Tratamiento Contable Según la NIF D-1
La Norma de Información Financiera sobre Ingresos por Contratos con Clientes tiene está denominada como la NIF D-1. Ante el anticipo de clientes, si uno paga una contraprestación antes de que la entidad transfiera el control sobre un bien o servicio; o una entidad tiene derecho incondicional a recibir un monto como contraprestación, es decir, una cuenta por cobrar, la entidad debe reconocer un pasivo del contrato. El anticipo de clientes o el pasivo del contrato es una obligación pendiente que tiene una entidad, de transferir el control del bien o servicio. Mientras no se reconozca el ingreso, los anticipos de clientes se encuentran en el Balance General.
Consideraciones Adicionales
Es importante observar lo dispuesto en la Resolución Miscelánea 2023, en su regla 3.2.24 “Opción para disminuir los anticipos acumulados en la determinación del pago provisional correspondiente a la emisión del CFDI por el importe total de la contraprestación”. En el momento en que se concreta la operación, se emitirá el CFDI por el total del precio o contraprestación pactada.
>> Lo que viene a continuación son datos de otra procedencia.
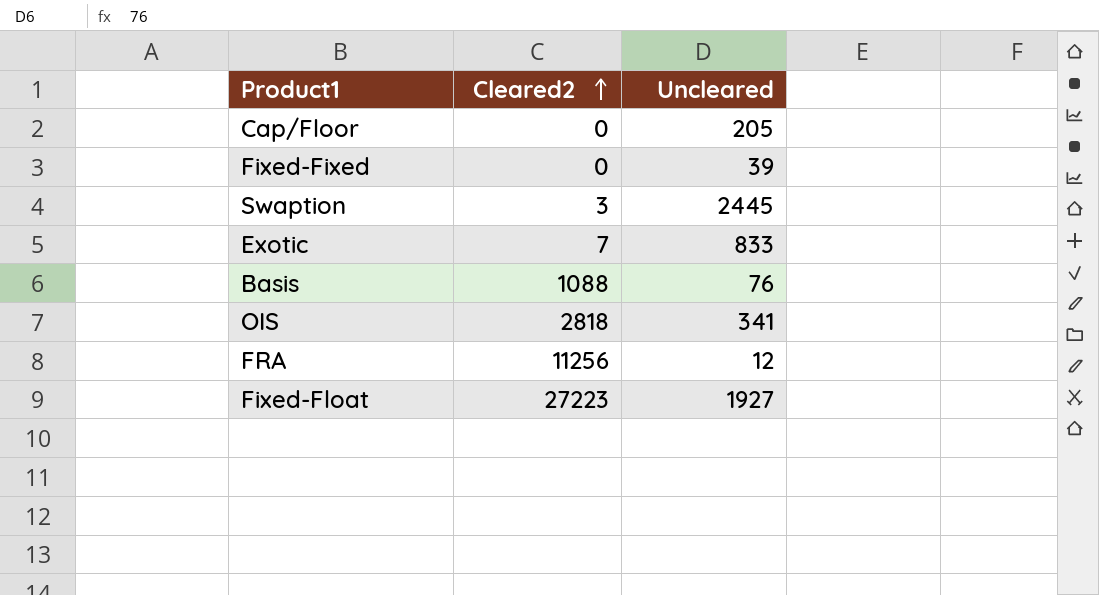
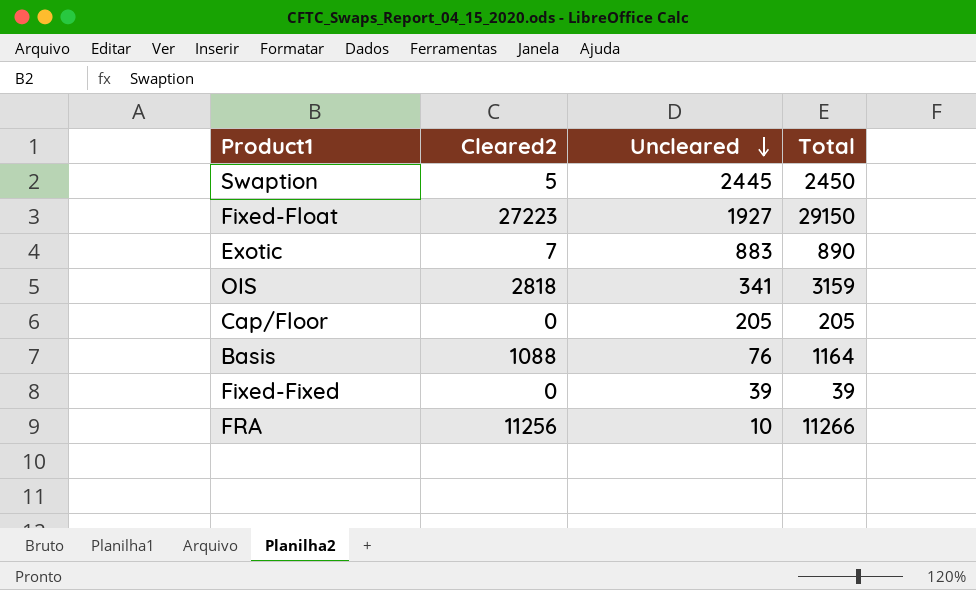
row order: Cleared2 ascending -> Uncleared descending
column Total | formula: none -> [Cleared2] + [Uncleared]
Swaption | Cleared2: 3 -> 5
Exotic | Uncleared: 833 -> 883
FRA | Uncleared: 12 -> 10

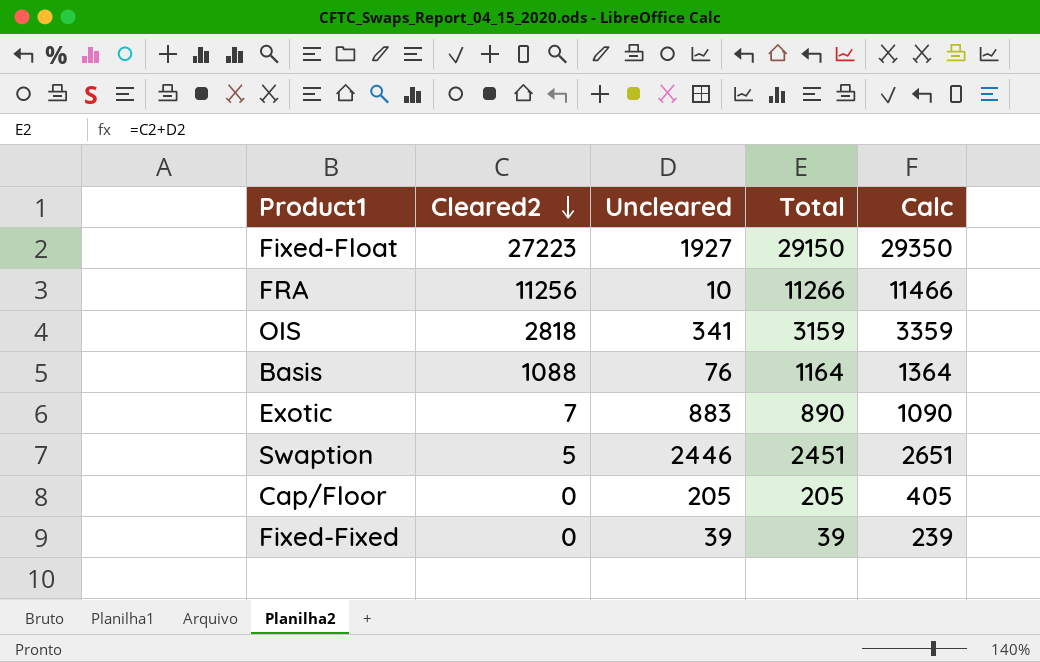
row order: Uncleared descending -> Cleared2 descending
column Calc | formula: none -> [Total] + 200
Swaption | Uncleared: 2445 -> 2446
Swaption | Total: 2450 -> 2451

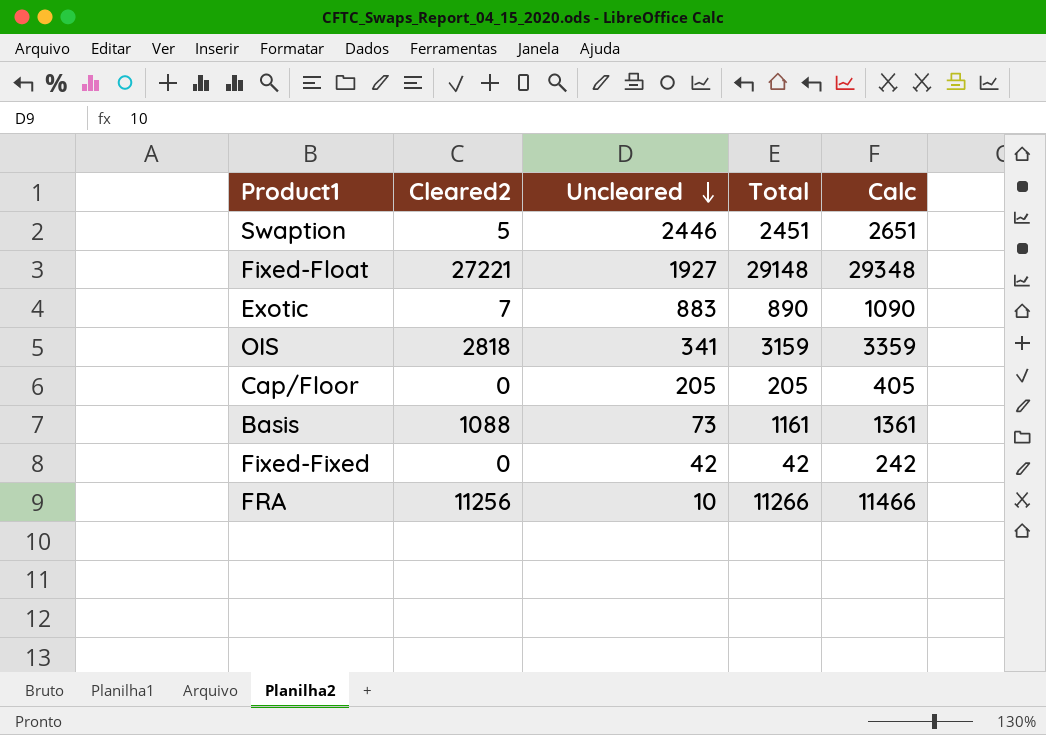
row order: Cleared2 descending -> Uncleared descending
Fixed-Float | Cleared2: 27223 -> 27221
Fixed-Float | Total: 29150 -> 29148
Fixed-Float | Calc: 29350 -> 29348
Basis | Uncleared: 76 -> 73
Basis | Total: 1164 -> 1161
Basis | Calc: 1364 -> 1361
Fixed-Fixed | Uncleared: 39 -> 42
Fixed-Fixed | Total: 39 -> 42
Fixed-Fixed | Calc: 239 -> 242

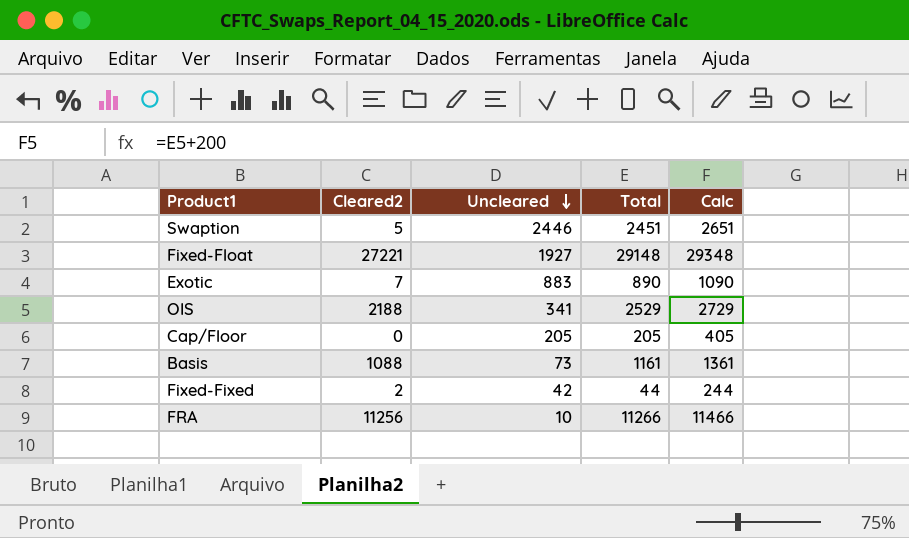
OIS | Cleared2: 2818 -> 2188
OIS | Total: 3159 -> 2529
OIS | Calc: 3359 -> 2729
Fixed-Fixed | Cleared2: 0 -> 2
Fixed-Fixed | Total: 42 -> 44
Fixed-Fixed | Calc: 242 -> 244

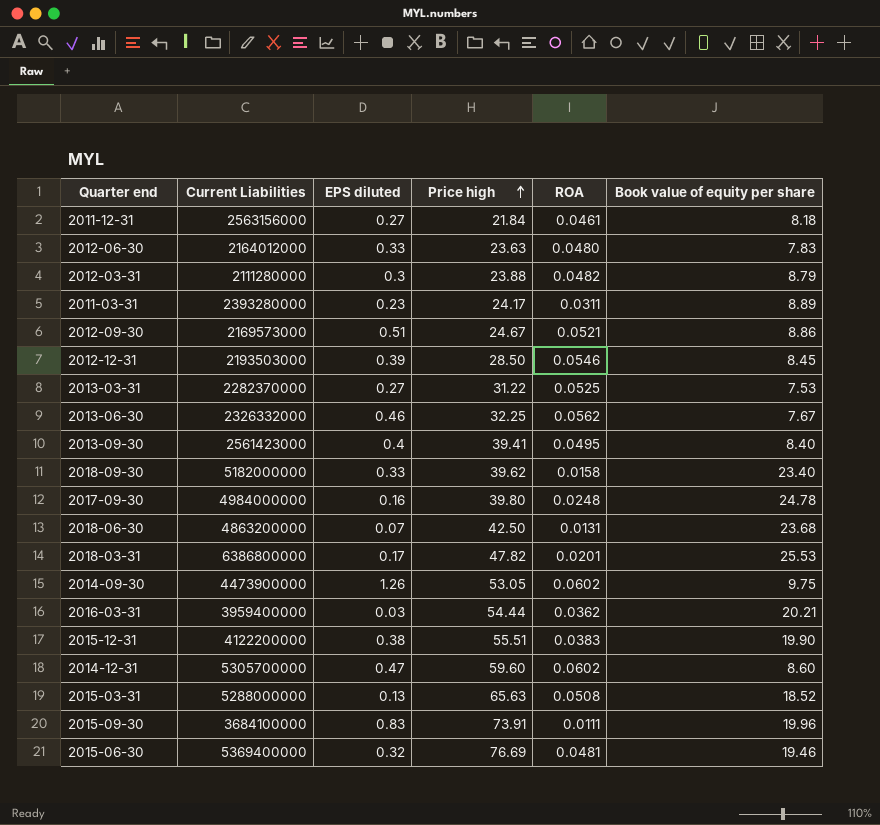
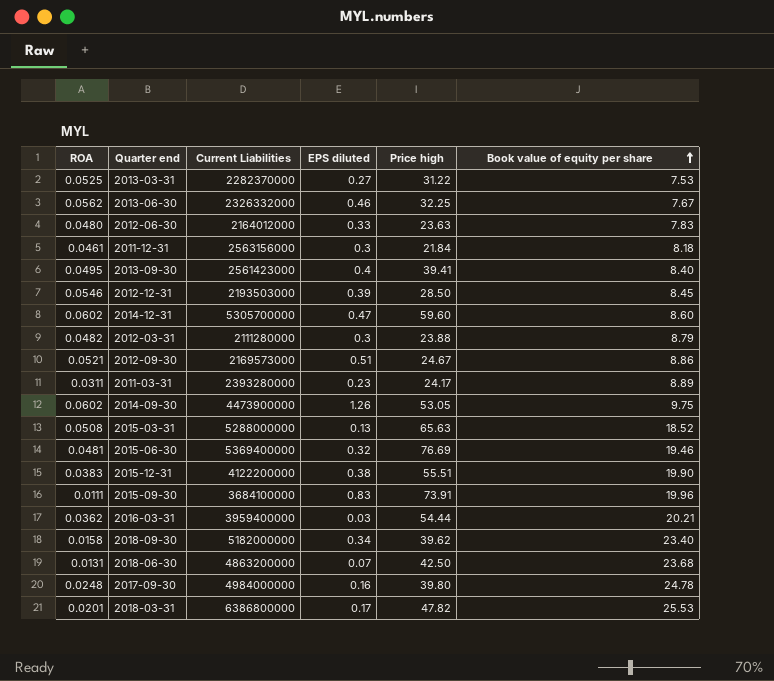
row order: Price high ascending -> Book value of equity per share ascending
column ROA | position: 5 -> 1
2011-12-31 | EPS diluted: 0.27 -> 0.3
2018-09-30 | EPS diluted: 0.33 -> 0.34

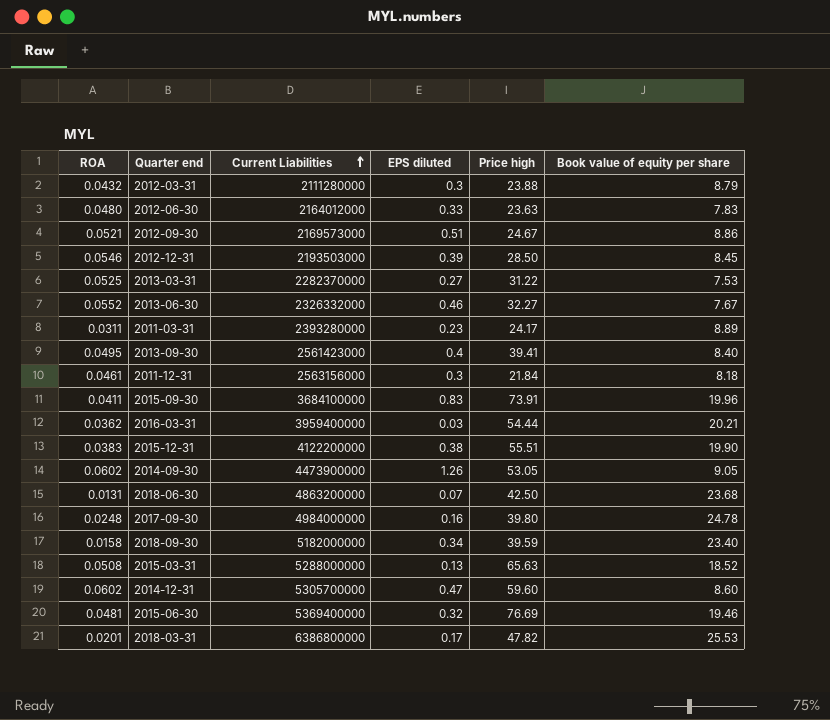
row order: Book value of equity per share ascending -> Current Liabilities ascending
2012-03-31 | ROA: 0.0482 -> 0.0432
2013-06-30 | ROA: 0.0562 -> 0.0552
2013-06-30 | Price high: 32.25 -> 32.27
2015-09-30 | ROA: 0.0111 -> 0.0411
2014-09-30 | Book value of equity per share: 9.75 -> 9.05
2018-09-30 | Price high: 39.62 -> 39.59

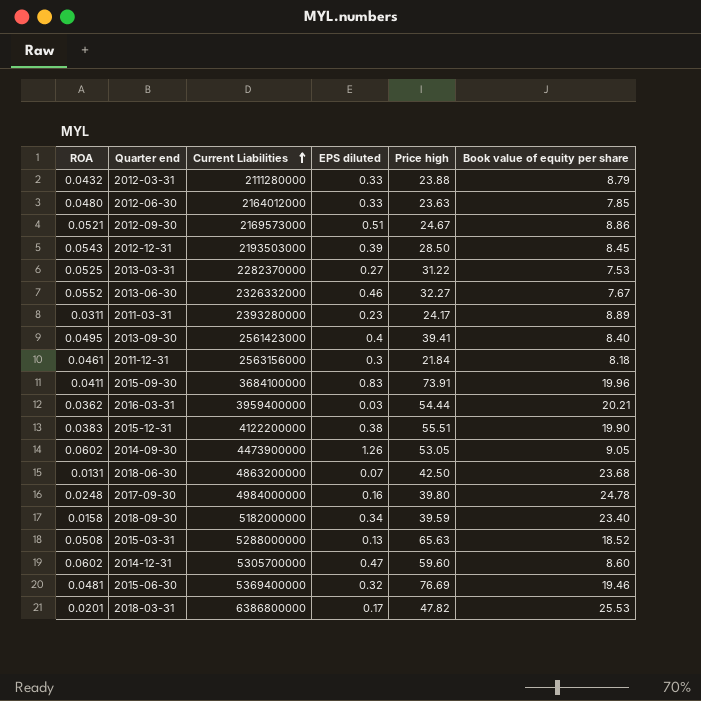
2012-03-31 | EPS diluted: 0.3 -> 0.33
2012-06-30 | Book value of equity per share: 7.83 -> 7.85
2012-12-31 | ROA: 0.0546 -> 0.0543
Los contribuyentes a que se refiere el párrafo anterior deben expedir el CFDI correspondiente al monto total o la contraprestación de cada operación, vinculado con los anticipos recibidos, así como el comprobante de egresos, vinculado con los anticipos. La opción a que se refiere la regla 3.2.24 solo puede aplicarse dentro del ejercicio en que se realicen los anticipos.
El anticipo de clientes acumulados para efectos de ISR en un ejercicio, ingresos fiscales no contables, deben considerarse en el ejercicio inmediato siguiente como Ingresos Contables, no fiscales.
Cuando no se transfiere el control sobre bienes o servicios y se tiene la obligación de devolver las cantidades recibidas, acumuladas para efectos del ISR, como anticipo de clientes, lo dispuesto en el artículo 25, fracción I de la LISR será aplicable.